▸ **What to produce**
Please repeat the listing exactly, with every line intact.

▸ **Data to process**
········
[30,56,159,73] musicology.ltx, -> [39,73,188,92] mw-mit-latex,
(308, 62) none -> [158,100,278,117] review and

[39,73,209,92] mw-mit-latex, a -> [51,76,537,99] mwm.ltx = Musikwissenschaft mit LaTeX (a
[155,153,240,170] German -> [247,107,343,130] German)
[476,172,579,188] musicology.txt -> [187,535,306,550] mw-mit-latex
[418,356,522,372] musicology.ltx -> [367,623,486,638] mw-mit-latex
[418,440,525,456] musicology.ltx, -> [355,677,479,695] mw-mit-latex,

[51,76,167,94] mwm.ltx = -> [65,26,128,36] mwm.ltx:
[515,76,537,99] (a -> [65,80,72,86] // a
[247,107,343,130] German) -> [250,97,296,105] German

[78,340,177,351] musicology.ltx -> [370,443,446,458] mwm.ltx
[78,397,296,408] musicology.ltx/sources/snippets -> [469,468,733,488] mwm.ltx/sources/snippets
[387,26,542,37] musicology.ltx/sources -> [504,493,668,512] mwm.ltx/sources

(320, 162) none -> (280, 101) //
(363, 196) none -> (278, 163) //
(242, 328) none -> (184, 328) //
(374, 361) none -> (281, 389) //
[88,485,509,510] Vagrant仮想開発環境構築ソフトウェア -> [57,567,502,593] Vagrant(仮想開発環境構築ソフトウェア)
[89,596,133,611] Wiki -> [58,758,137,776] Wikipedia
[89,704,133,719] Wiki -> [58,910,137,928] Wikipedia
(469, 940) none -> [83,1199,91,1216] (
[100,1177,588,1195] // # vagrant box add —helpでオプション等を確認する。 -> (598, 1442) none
········
▸ **Response below**
[30,56,159,73] musicology.ltx, -> [39,73,188,92] mw-mit-latex,
(308, 62) none -> [158,100,278,117] review and

[39,73,209,92] mw-mit-latex, a -> [51,76,537,99] mwm.ltx = Musikwissenschaft mit LaTeX (a
[155,153,240,170] German -> [247,107,343,130] German)
[476,172,579,188] musicology.txt -> [187,535,306,550] mw-mit-latex
[418,356,522,372] musicology.ltx -> [367,623,486,638] mw-mit-latex
[418,440,525,456] musicology.ltx, -> [355,677,479,695] mw-mit-latex,

[51,76,167,94] mwm.ltx = -> [65,26,128,36] mwm.ltx:
[515,76,537,99] (a -> [65,80,72,86] // a
[247,107,343,130] German) -> [250,97,296,105] German

[78,340,177,351] musicology.ltx -> [370,443,446,458] mwm.ltx
[78,397,296,408] musicology.ltx/sources/snippets -> [469,468,733,488] mwm.ltx/sources/snippets
[387,26,542,37] musicology.ltx/sources -> [504,493,668,512] mwm.ltx/sources

(320, 162) none -> (280, 101) //
(363, 196) none -> (278, 163) //
(242, 328) none -> (184, 328) //
(374, 361) none -> (281, 389) //
[88,485,509,510] Vagrant仮想開発環境構築ソフトウェア -> [57,567,502,593] Vagrant(仮想開発環境構築ソフトウェア)
[89,596,133,611] Wiki -> [58,758,137,776] Wikipedia
[89,704,133,719] Wiki -> [58,910,137,928] Wikipedia
(469, 940) none -> [83,1199,91,1216] (
[100,1177,588,1195] // # vagrant box add —helpでオプション等を確認する。 -> (598, 1442) none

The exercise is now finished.